Entries provided.
■ ■ ■

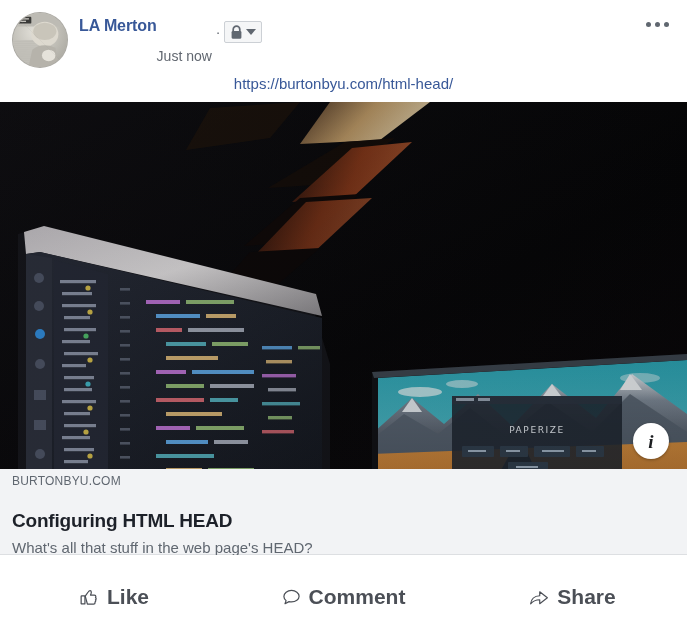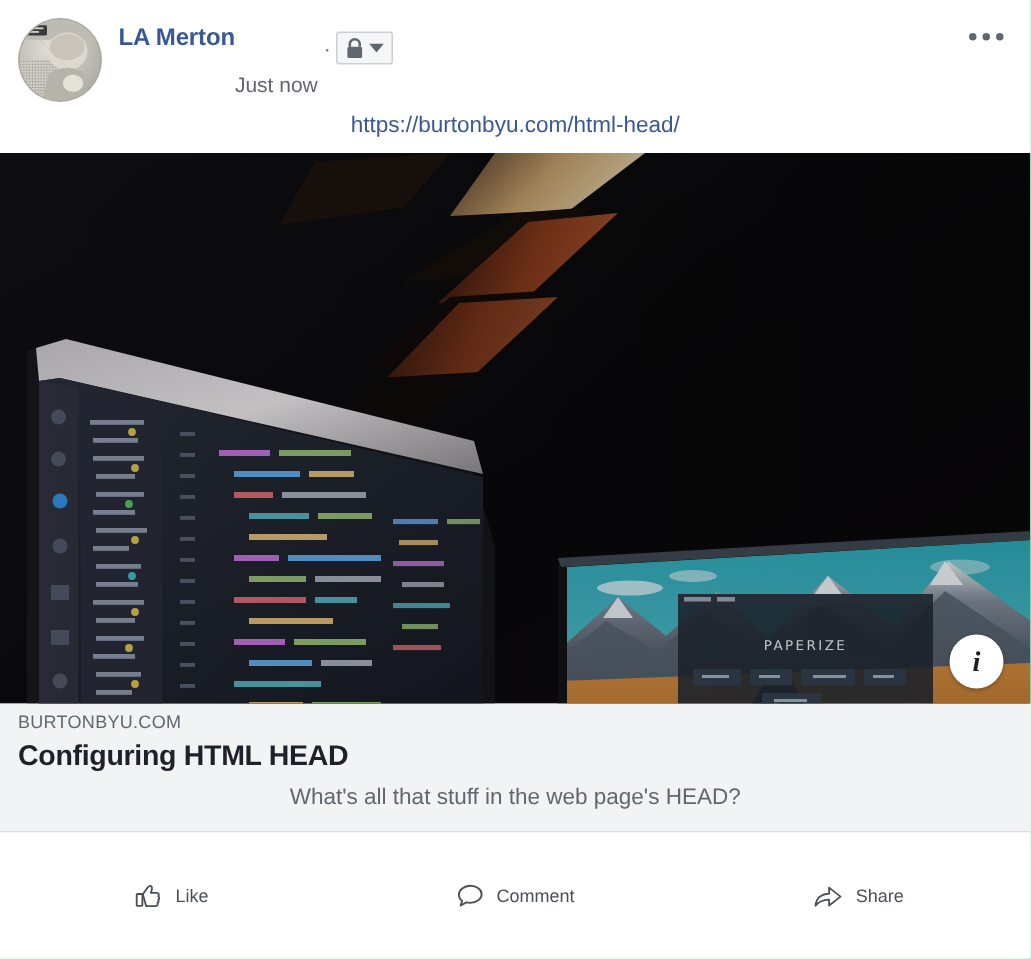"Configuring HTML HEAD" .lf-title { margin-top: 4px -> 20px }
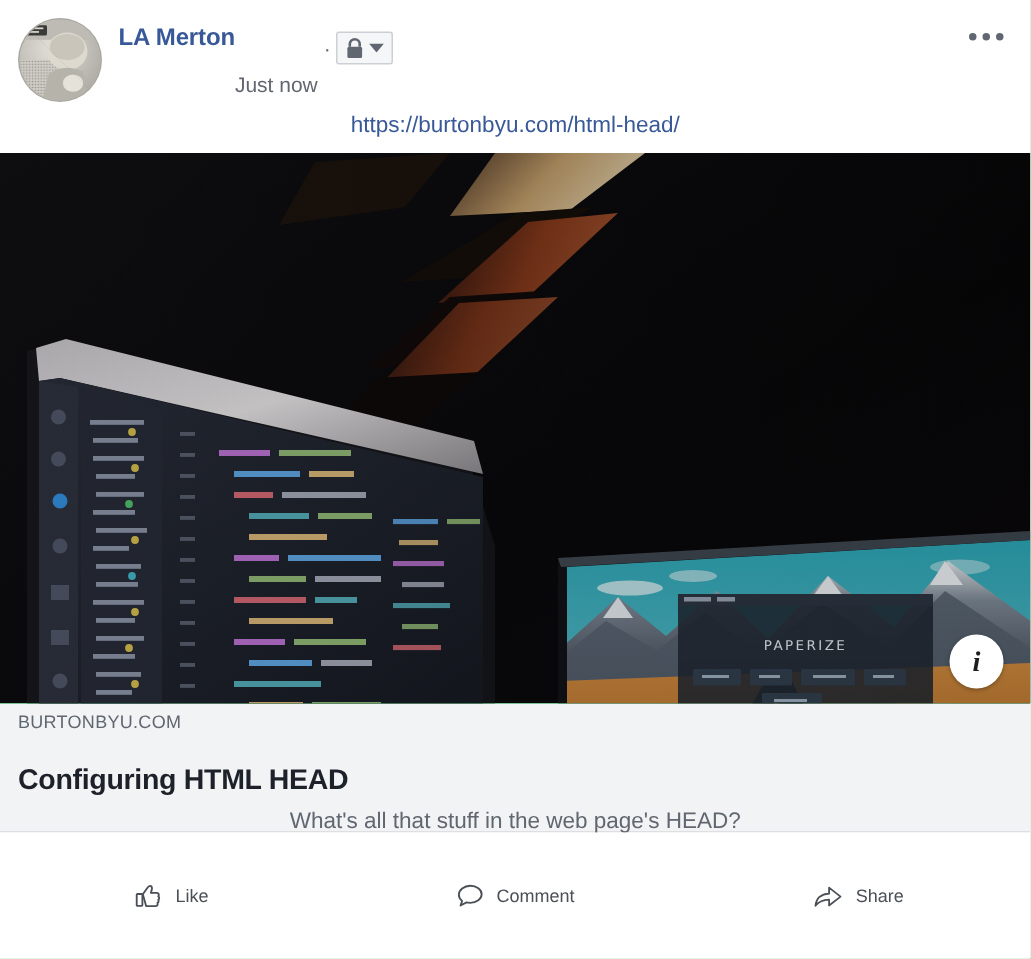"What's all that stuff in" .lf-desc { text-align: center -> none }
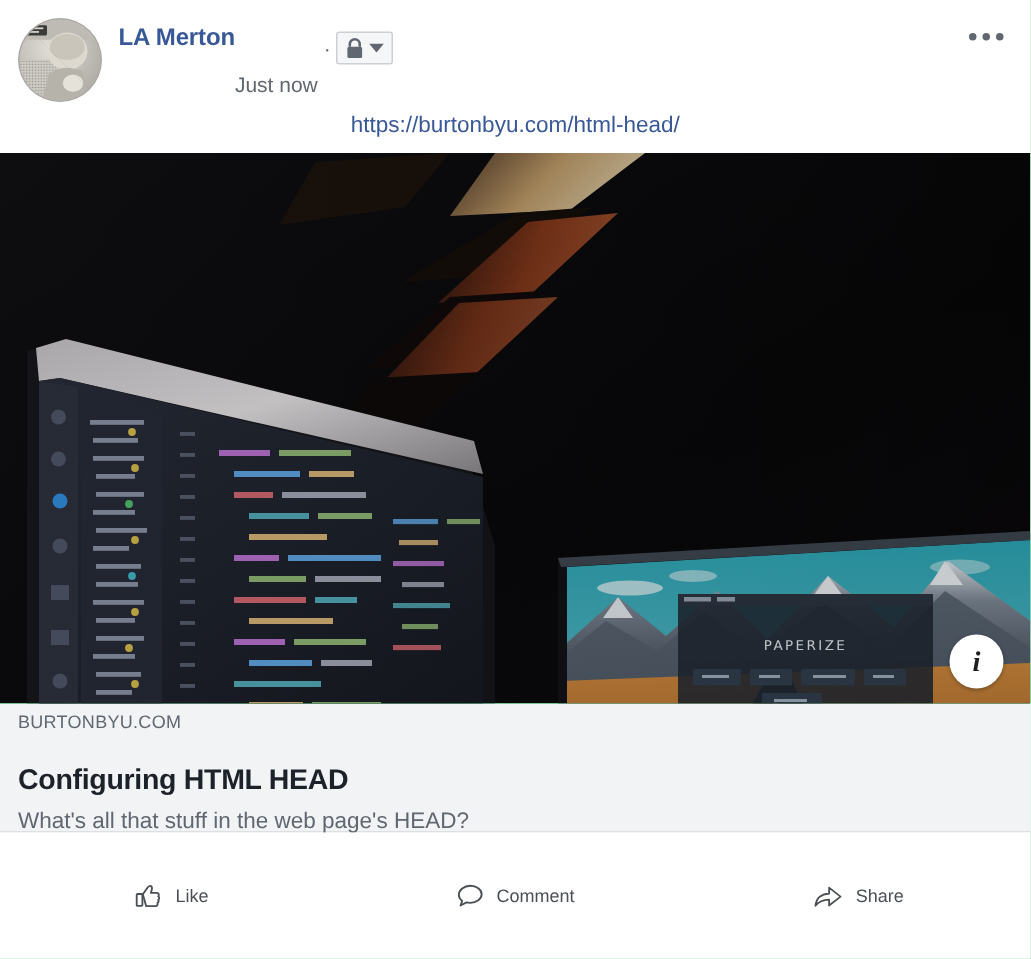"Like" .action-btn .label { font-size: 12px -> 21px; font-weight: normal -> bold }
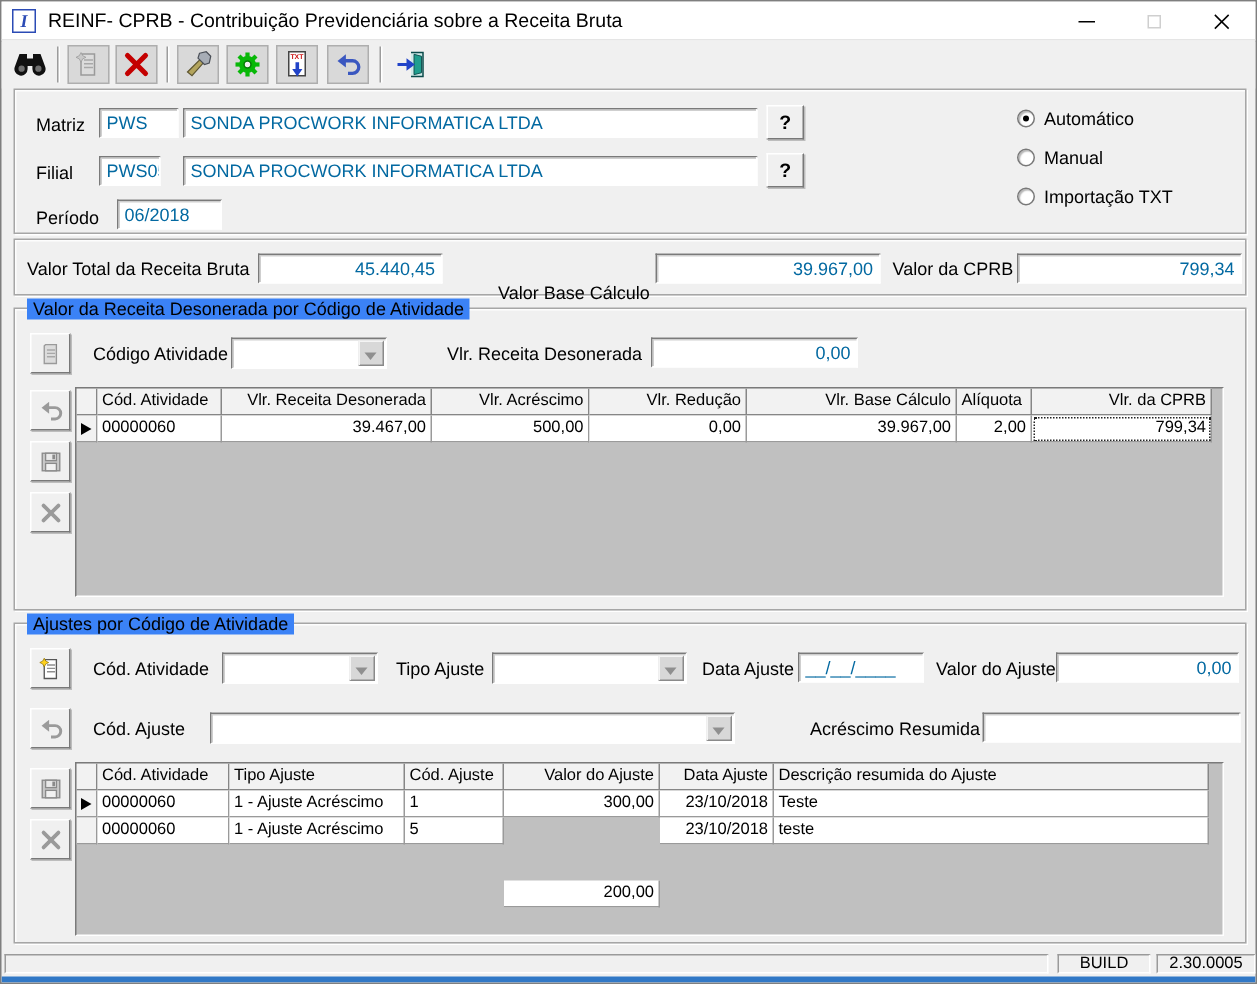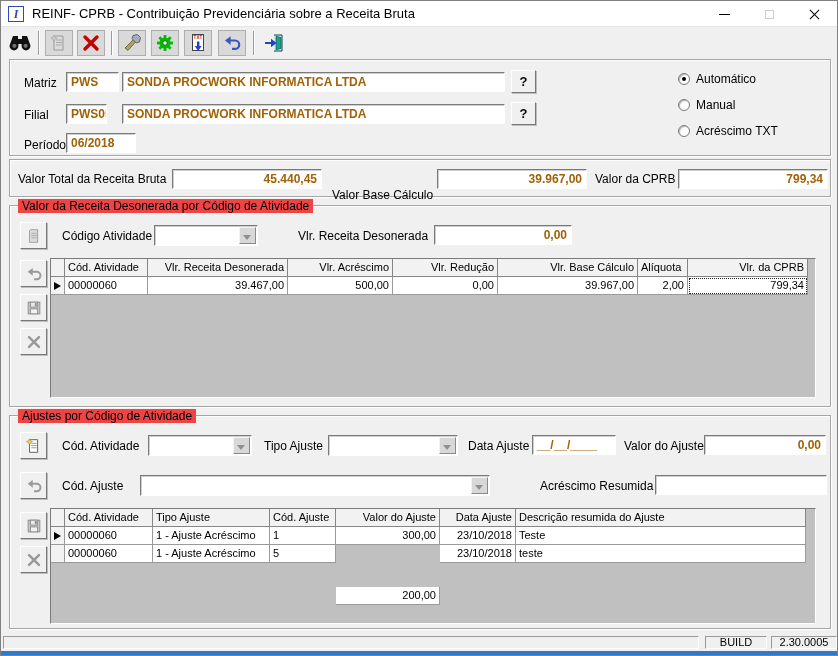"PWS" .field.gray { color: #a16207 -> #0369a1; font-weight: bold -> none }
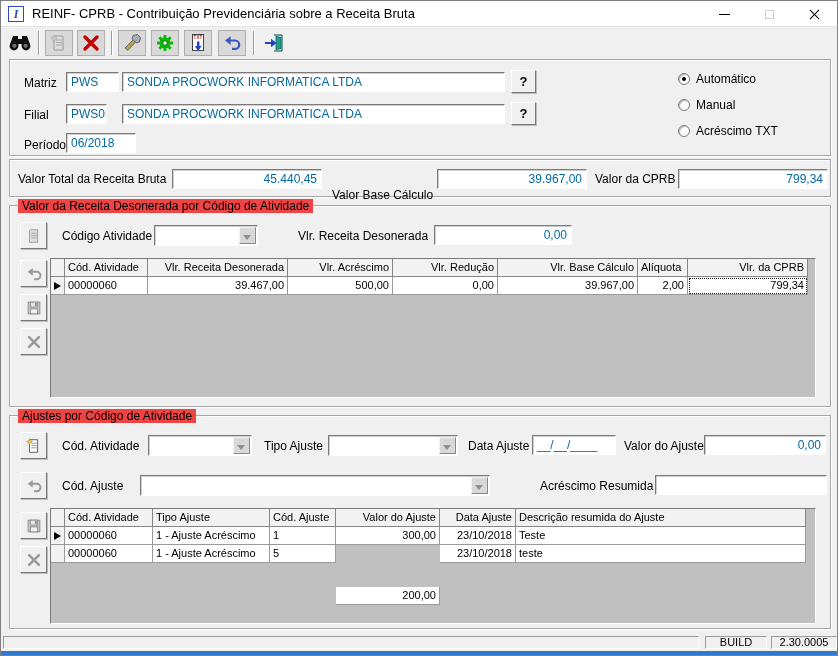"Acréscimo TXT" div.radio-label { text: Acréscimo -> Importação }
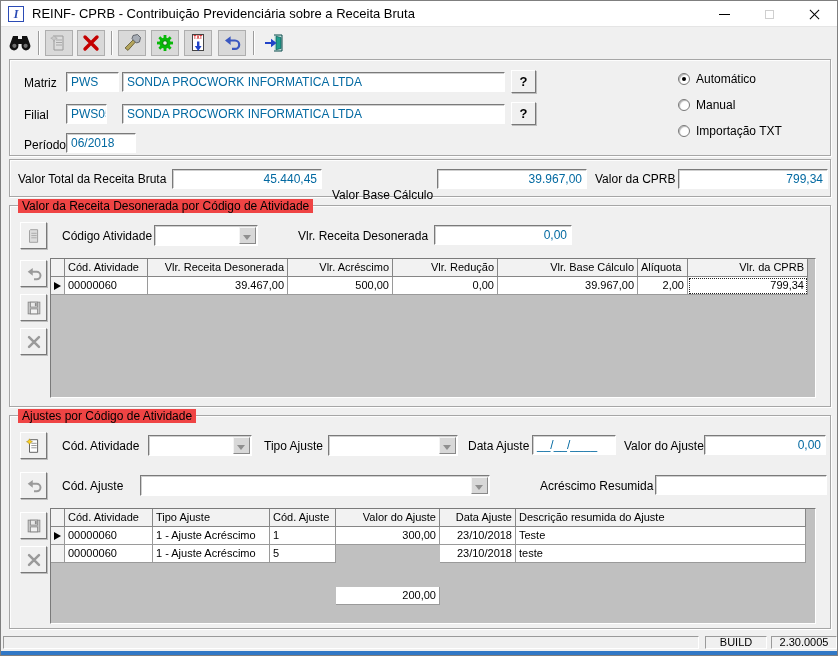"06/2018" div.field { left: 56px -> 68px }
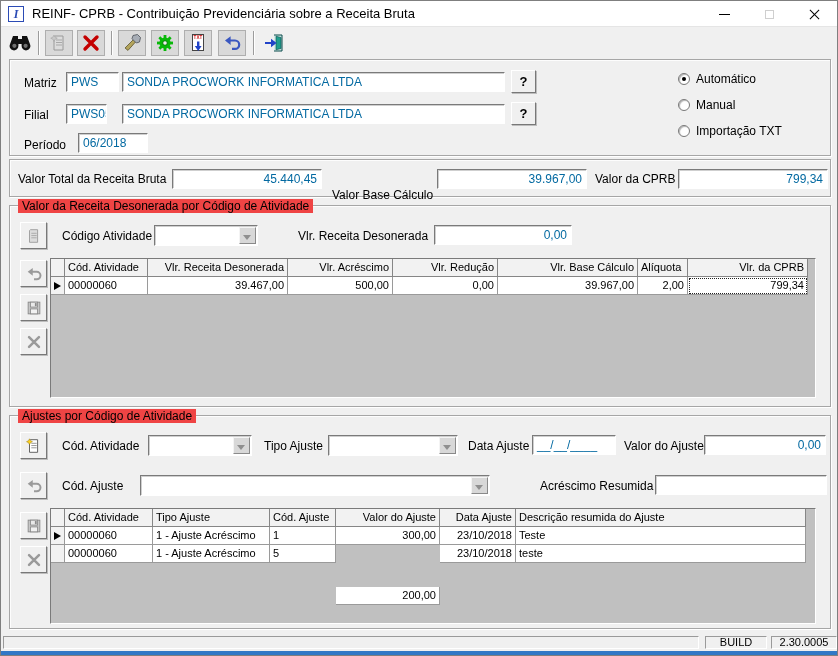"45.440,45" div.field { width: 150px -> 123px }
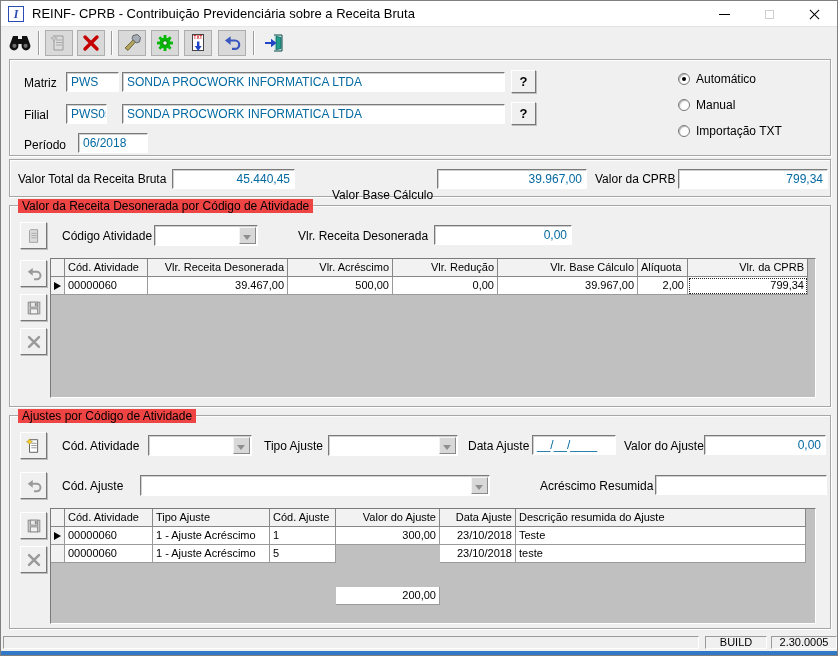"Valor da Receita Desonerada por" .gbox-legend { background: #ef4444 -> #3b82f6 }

■ ■ ■

Work to be completed.
Here the job is to output the lines from the top of the listing through the line holding "width: 150px ->", word for word and without pictures.

Task response.
"Configuring HTML HEAD" .lf-title { margin-top: 4px -> 20px }
"What's all that stuff in" .lf-desc { text-align: center -> none }
"Like" .action-btn .label { font-size: 12px -> 21px; font-weight: normal -> bold }
"PWS" .field.gray { color: #a16207 -> #0369a1; font-weight: bold -> none }
"Acréscimo TXT" div.radio-label { text: Acréscimo -> Importação }
"06/2018" div.field { left: 56px -> 68px }
"45.440,45" div.field { width: 150px -> 123px }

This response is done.